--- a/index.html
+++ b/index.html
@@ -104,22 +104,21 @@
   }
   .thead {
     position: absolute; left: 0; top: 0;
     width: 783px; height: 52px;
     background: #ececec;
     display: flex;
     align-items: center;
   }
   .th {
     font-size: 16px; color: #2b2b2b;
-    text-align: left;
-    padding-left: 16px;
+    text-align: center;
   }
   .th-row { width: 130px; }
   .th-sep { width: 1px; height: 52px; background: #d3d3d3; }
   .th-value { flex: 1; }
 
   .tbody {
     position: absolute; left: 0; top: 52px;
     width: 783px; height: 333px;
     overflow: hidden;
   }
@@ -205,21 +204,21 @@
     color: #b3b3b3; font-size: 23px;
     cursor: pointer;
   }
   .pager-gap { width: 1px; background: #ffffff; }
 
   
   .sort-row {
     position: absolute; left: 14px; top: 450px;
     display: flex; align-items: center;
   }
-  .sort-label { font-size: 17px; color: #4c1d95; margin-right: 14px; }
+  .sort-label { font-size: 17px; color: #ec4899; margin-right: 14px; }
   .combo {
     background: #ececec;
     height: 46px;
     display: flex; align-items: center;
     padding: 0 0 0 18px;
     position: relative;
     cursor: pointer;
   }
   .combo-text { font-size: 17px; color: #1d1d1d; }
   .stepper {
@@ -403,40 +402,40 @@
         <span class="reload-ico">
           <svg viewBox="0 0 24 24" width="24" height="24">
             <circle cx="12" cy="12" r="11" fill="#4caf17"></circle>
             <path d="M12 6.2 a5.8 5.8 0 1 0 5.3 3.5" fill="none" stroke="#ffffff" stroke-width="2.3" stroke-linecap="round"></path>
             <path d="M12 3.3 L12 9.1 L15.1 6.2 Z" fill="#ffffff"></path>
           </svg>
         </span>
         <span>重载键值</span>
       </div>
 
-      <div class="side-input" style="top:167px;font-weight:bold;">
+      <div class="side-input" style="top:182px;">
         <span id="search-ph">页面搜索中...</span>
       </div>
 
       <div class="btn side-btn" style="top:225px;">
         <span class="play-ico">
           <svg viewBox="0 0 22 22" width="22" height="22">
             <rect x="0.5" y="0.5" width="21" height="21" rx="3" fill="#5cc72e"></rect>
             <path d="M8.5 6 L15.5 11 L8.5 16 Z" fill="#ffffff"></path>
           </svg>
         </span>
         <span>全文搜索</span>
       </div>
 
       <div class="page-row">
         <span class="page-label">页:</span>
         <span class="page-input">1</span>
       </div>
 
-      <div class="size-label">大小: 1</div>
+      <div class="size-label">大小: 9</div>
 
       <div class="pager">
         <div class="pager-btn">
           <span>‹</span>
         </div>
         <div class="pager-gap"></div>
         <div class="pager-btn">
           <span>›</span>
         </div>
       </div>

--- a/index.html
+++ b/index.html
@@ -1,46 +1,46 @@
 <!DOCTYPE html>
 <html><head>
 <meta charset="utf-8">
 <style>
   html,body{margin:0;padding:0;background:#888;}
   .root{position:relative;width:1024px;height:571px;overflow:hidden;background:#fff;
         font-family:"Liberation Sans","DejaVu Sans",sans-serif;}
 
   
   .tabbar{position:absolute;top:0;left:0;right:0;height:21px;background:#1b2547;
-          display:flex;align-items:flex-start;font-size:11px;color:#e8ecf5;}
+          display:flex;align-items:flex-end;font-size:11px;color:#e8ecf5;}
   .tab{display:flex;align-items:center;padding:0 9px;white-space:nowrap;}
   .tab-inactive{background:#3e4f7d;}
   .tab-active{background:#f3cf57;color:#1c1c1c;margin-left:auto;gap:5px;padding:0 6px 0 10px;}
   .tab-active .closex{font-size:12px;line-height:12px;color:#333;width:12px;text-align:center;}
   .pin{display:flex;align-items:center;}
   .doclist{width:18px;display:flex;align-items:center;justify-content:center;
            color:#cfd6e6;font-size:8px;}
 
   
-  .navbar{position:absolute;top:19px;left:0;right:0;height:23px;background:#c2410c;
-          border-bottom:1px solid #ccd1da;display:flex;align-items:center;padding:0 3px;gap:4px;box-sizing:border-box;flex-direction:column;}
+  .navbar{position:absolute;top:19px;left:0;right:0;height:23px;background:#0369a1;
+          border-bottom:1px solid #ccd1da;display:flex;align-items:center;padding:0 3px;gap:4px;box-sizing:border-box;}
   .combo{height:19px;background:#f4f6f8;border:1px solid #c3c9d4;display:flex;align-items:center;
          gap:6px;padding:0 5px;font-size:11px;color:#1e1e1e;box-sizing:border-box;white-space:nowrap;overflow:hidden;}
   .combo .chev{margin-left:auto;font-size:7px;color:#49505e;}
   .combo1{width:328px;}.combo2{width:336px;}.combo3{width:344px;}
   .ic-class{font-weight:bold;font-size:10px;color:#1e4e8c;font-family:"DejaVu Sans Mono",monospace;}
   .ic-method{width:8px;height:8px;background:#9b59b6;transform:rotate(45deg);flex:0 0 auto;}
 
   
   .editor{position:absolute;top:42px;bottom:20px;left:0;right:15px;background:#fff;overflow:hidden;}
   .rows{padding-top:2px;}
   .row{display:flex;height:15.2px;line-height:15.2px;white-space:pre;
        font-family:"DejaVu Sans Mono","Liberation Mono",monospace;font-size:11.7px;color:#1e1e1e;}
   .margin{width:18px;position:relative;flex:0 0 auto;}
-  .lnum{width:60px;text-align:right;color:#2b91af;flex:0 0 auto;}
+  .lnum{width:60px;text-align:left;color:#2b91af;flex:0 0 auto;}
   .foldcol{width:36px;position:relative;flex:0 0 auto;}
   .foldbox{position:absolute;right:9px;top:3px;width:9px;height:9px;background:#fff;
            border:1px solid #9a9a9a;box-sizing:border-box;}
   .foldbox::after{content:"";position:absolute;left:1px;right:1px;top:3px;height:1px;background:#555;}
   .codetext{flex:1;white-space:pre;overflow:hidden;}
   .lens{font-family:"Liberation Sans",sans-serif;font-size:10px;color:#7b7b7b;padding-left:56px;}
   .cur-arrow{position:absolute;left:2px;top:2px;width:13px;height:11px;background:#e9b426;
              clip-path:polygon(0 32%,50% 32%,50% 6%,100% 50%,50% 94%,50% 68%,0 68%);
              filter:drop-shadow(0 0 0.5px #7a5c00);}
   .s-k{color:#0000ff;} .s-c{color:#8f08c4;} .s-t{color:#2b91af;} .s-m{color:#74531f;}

**Problem to work on:**
Without omitting anything, retype all of the material above exactly.

**Task response:**
--- a/index.html
+++ b/index.html
@@ -104,22 +104,21 @@
   }
   .thead {
     position: absolute; left: 0; top: 0;
     width: 783px; height: 52px;
     background: #ececec;
     display: flex;
     align-items: center;
   }
   .th {
     font-size: 16px; color: #2b2b2b;
-    text-align: left;
-    padding-left: 16px;
+    text-align: center;
   }
   .th-row { width: 130px; }
   .th-sep { width: 1px; height: 52px; background: #d3d3d3; }
   .th-value { flex: 1; }
 
   .tbody {
     position: absolute; left: 0; top: 52px;
     width: 783px; height: 333px;
     overflow: hidden;
   }
@@ -205,21 +204,21 @@
     color: #b3b3b3; font-size: 23px;
     cursor: pointer;
   }
   .pager-gap { width: 1px; background: #ffffff; }
 
   
   .sort-row {
     position: absolute; left: 14px; top: 450px;
     display: flex; align-items: center;
   }
-  .sort-label { font-size: 17px; color: #4c1d95; margin-right: 14px; }
+  .sort-label { font-size: 17px; color: #ec4899; margin-right: 14px; }
   .combo {
     background: #ececec;
     height: 46px;
     display: flex; align-items: center;
     padding: 0 0 0 18px;
     position: relative;
     cursor: pointer;
   }
   .combo-text { font-size: 17px; color: #1d1d1d; }
   .stepper {
@@ -403,40 +402,40 @@
         <span class="reload-ico">
           <svg viewBox="0 0 24 24" width="24" height="24">
             <circle cx="12" cy="12" r="11" fill="#4caf17"></circle>
             <path d="M12 6.2 a5.8 5.8 0 1 0 5.3 3.5" fill="none" stroke="#ffffff" stroke-width="2.3" stroke-linecap="round"></path>
             <path d="M12 3.3 L12 9.1 L15.1 6.2 Z" fill="#ffffff"></path>
           </svg>
         </span>
         <span>重载键值</span>
       </div>
 
-      <div class="side-input" style="top:167px;font-weight:bold;">
+      <div class="side-input" style="top:182px;">
         <span id="search-ph">页面搜索中...</span>
       </div>
 
       <div class="btn side-btn" style="top:225px;">
         <span class="play-ico">
           <svg viewBox="0 0 22 22" width="22" height="22">
             <rect x="0.5" y="0.5" width="21" height="21" rx="3" fill="#5cc72e"></rect>
             <path d="M8.5 6 L15.5 11 L8.5 16 Z" fill="#ffffff"></path>
           </svg>
         </span>
         <span>全文搜索</span>
       </div>
 
       <div class="page-row">
         <span class="page-label">页:</span>
         <span class="page-input">1</span>
       </div>
 
-      <div class="size-label">大小: 1</div>
+      <div class="size-label">大小: 9</div>
 
       <div class="pager">
         <div class="pager-btn">
           <span>‹</span>
         </div>
         <div class="pager-gap"></div>
         <div class="pager-btn">
           <span>›</span>
         </div>
       </div>

--- a/index.html
+++ b/index.html
@@ -1,46 +1,46 @@
 <!DOCTYPE html>
 <html><head>
 <meta charset="utf-8">
 <style>
   html,body{margin:0;padding:0;background:#888;}
   .root{position:relative;width:1024px;height:571px;overflow:hidden;background:#fff;
         font-family:"Liberation Sans","DejaVu Sans",sans-serif;}
 
   
   .tabbar{position:absolute;top:0;left:0;right:0;height:21px;background:#1b2547;
-          display:flex;align-items:flex-start;font-size:11px;color:#e8ecf5;}
+          display:flex;align-items:flex-end;font-size:11px;color:#e8ecf5;}
   .tab{display:flex;align-items:center;padding:0 9px;white-space:nowrap;}
   .tab-inactive{background:#3e4f7d;}
   .tab-active{background:#f3cf57;color:#1c1c1c;margin-left:auto;gap:5px;padding:0 6px 0 10px;}
   .tab-active .closex{font-size:12px;line-height:12px;color:#333;width:12px;text-align:center;}
   .pin{display:flex;align-items:center;}
   .doclist{width:18px;display:flex;align-items:center;justify-content:center;
            color:#cfd6e6;font-size:8px;}
 
   
-  .navbar{position:absolute;top:19px;left:0;right:0;height:23px;background:#c2410c;
-          border-bottom:1px solid #ccd1da;display:flex;align-items:center;padding:0 3px;gap:4px;box-sizing:border-box;flex-direction:column;}
+  .navbar{position:absolute;top:19px;left:0;right:0;height:23px;background:#0369a1;
+          border-bottom:1px solid #ccd1da;display:flex;align-items:center;padding:0 3px;gap:4px;box-sizing:border-box;}
   .combo{height:19px;background:#f4f6f8;border:1px solid #c3c9d4;display:flex;align-items:center;
          gap:6px;padding:0 5px;font-size:11px;color:#1e1e1e;box-sizing:border-box;white-space:nowrap;overflow:hidden;}
   .combo .chev{margin-left:auto;font-size:7px;color:#49505e;}
   .combo1{width:328px;}.combo2{width:336px;}.combo3{width:344px;}
   .ic-class{font-weight:bold;font-size:10px;color:#1e4e8c;font-family:"DejaVu Sans Mono",monospace;}
   .ic-method{width:8px;height:8px;background:#9b59b6;transform:rotate(45deg);flex:0 0 auto;}
 
   
   .editor{position:absolute;top:42px;bottom:20px;left:0;right:15px;background:#fff;overflow:hidden;}
   .rows{padding-top:2px;}
   .row{display:flex;height:15.2px;line-height:15.2px;white-space:pre;
        font-family:"DejaVu Sans Mono","Liberation Mono",monospace;font-size:11.7px;color:#1e1e1e;}
   .margin{width:18px;position:relative;flex:0 0 auto;}
-  .lnum{width:60px;text-align:right;color:#2b91af;flex:0 0 auto;}
+  .lnum{width:60px;text-align:left;color:#2b91af;flex:0 0 auto;}
   .foldcol{width:36px;position:relative;flex:0 0 auto;}
   .foldbox{position:absolute;right:9px;top:3px;width:9px;height:9px;background:#fff;
            border:1px solid #9a9a9a;box-sizing:border-box;}
   .foldbox::after{content:"";position:absolute;left:1px;right:1px;top:3px;height:1px;background:#555;}
   .codetext{flex:1;white-space:pre;overflow:hidden;}
   .lens{font-family:"Liberation Sans",sans-serif;font-size:10px;color:#7b7b7b;padding-left:56px;}
   .cur-arrow{position:absolute;left:2px;top:2px;width:13px;height:11px;background:#e9b426;
              clip-path:polygon(0 32%,50% 32%,50% 6%,100% 50%,50% 94%,50% 68%,0 68%);
              filter:drop-shadow(0 0 0.5px #7a5c00);}
   .s-k{color:#0000ff;} .s-c{color:#8f08c4;} .s-t{color:#2b91af;} .s-m{color:#74531f;}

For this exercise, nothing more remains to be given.